Читаем Ударивший в колокол. Повесть об Александре Герцене полностью

Однако в самой этой жалобе есть непрочность, мимолетность. Ибо унизительно ведь чувствовать себя проигранной картой. Это положение не для Герцена с его борцовской натурой.

Было бы неверно утверждать, что душевные раны его, нанесенные крахом общего и частного, европейской революции и домашнего крова, свободы Франции и личного счастья, затянулись. Нет, они продолжали кровоточить. Ни перемена места, ни перемена времени не вылечили его окончательно. Он находил утешение — он не искал его, оно само пришло, и даже не утешение, а скорее, сочувствие, что ли, — в том, что другой человек как бы протянул ему руку из глубины своего горя и сказал — о себе, правда, — но словно бы о них обоих: «My dream was past — it has no further change!»[45]

Эта гибель его политических упований и семейного счастья усиливала его давнее разочарование — в Западе, в Европе:

«Проживши год, другой в Европе, мы с удивлением видим, что вообще западные люди не соответствуют нашему понятию о них, что они гораздо ниже его…»

И Герцен снова утыкался в старинного своего врага: в мещанство. Нет бога и нет личности, — нет, бог, пожалуй, есть: «товар, дело, вещь, главное — собственность!»

Значит, крах? Да! Кризис? Да! Но, как сказал о Герцене этот беспутный умница Николай Сазонов, прочтя его «С того берега», это — «кризис в могучем организме, где неизбежно должно победить здоровое начало».

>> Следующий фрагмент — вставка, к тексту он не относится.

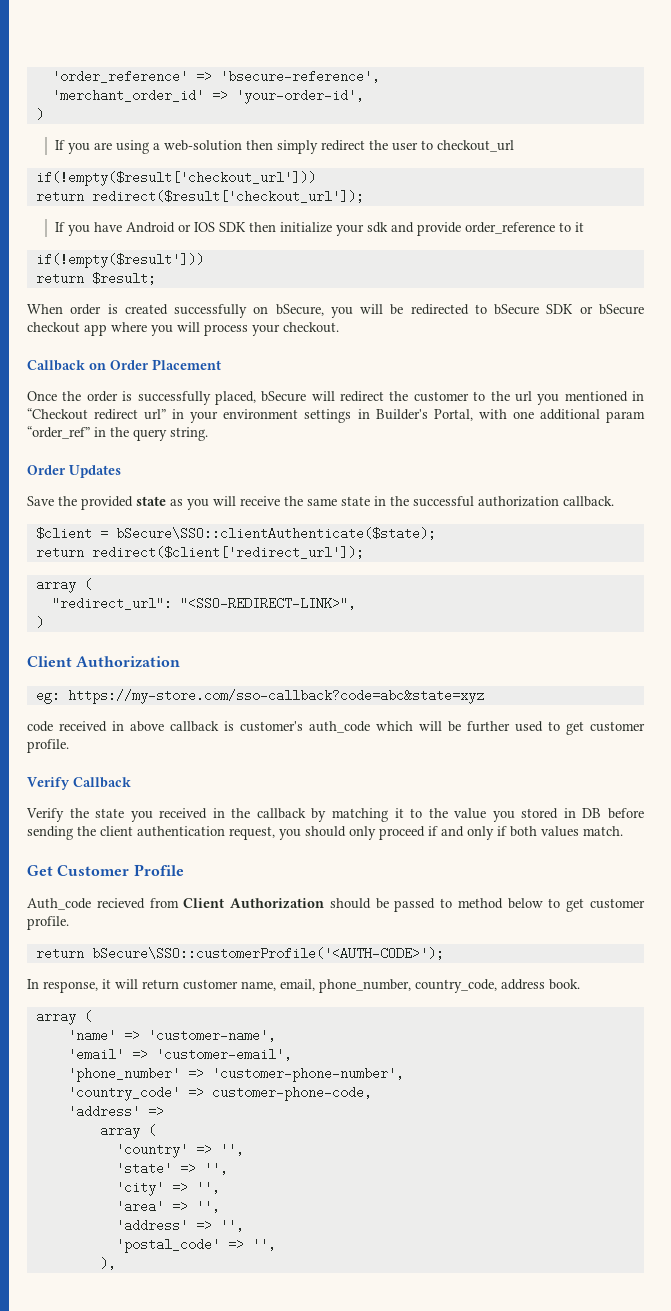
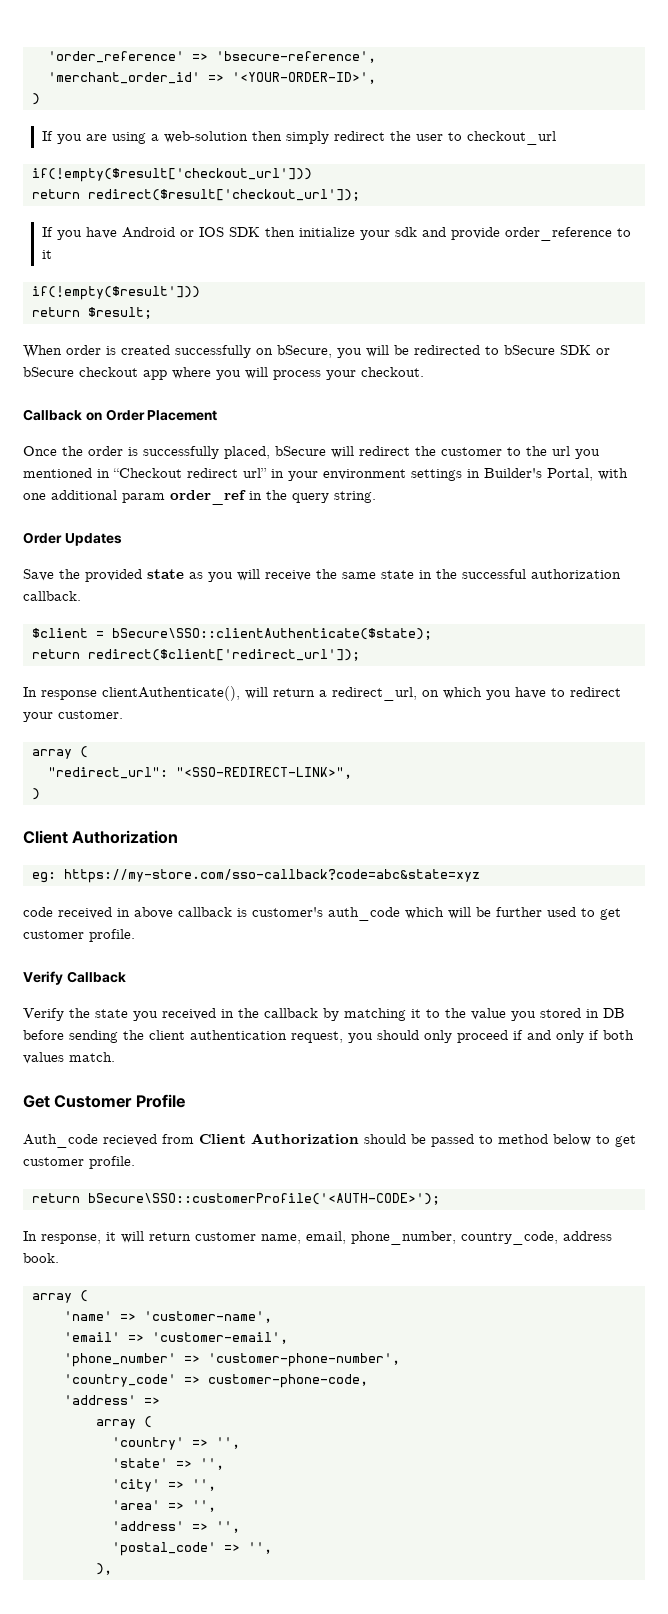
[235,89,364,104] 'your-order-id', -> [231,72,376,84] '<YOUR-ORDER-ID>',
[27,426,90,439] “order_ref” -> [170,490,246,505] order_ref
(364, 552) none -> [23,686,621,701] [23,710,123,722] // In response clientAuthenticate(), will return a redirect_url, on which you have to redirect your customer.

Герцен раскрыл дневник, взял перо. Оно повисло над тетрадью, да так и не коснулось ее.

Он откинулся на спинку кресла. Забытое перо по-прежнему торчало в его руке. Он задумался, подперев другой рукой голову, запустив пальцы в густую шевелюру.

У него ведь был и мысленный дневник. Как поверить бумаге этот душевный разлад, эту сумятицу мыслей, бушевавшую в его голове?

Герцен чувствовал, как это с ним не раз бывало, что в сознании его как бы столкнулись два спорщика.

— Возбуждение ты принял за пробуждение…

— Но был героизм!

— Это было юношеское самообольщение.

— А поэт…

— Ламартин? Еврейская пословица гласит: «Когда понадобится вор, его вынут из петли». Когда понадобился краснобай, его вынули из поэзии.

— Не он. Другой. Байрон. Он сделал высокую поэзию из разочарования…

Неумолимо:

— …под которым скрывается лень сердца! С отчаянием:

— Из боли…

— …в которой звучит пустота самолюбия! Возмущенно:

— Нет! Это не притворство! — Вот это — то слово! Печально:

— Нет! Моя жизнь шла так открыто, как в хрустальном улье…

— Стало быть, революция?

— Да, революция! Самый прямой, исторически самый короткий, практически самый действенный и морально самый справедливый путь к свободе. Стало быть, единственно возможный…

— Но…

— Да, вот это проклятое «но»…

— …но как примирить революцию с насилием?

— Вот ведь революция сорок восьмого года рухнула. Может быть, оттого, что она воздержалась от насилия? А может быть, потому, что, напротив, была слишком несдержанна в насилии? Неужели для того, чтобы достигнуть берега свободы, надо переплыть через море крови? В таком случае я…

Герцен не написал этих слов, он отчеканил их мысленно:

— В таком случае я остаюсь на этом берегу…

После всего пережитого Герцену не хотелось никого видеть. Такой общительный прежде, он жаждал теперь уединения.

«Так страшно все переломано внутри», — сказал он о себе.

Значит, пустота? Душевный вакуум? Наоборот, столкновение самых противоположных решений, одни возникали, тут же рушились, на их место являлись другие, но оказывались несовместимыми то с честью, то с совестью.

Хорошо бы эту бурю противоречий разделить среди разных людей. Когда они сгущаются в одном человеке, какой тягостный тупик!

Констатация собственных переживаний еще не давала облегчения. Диагноз устанавливает болезнь, но он не лечит.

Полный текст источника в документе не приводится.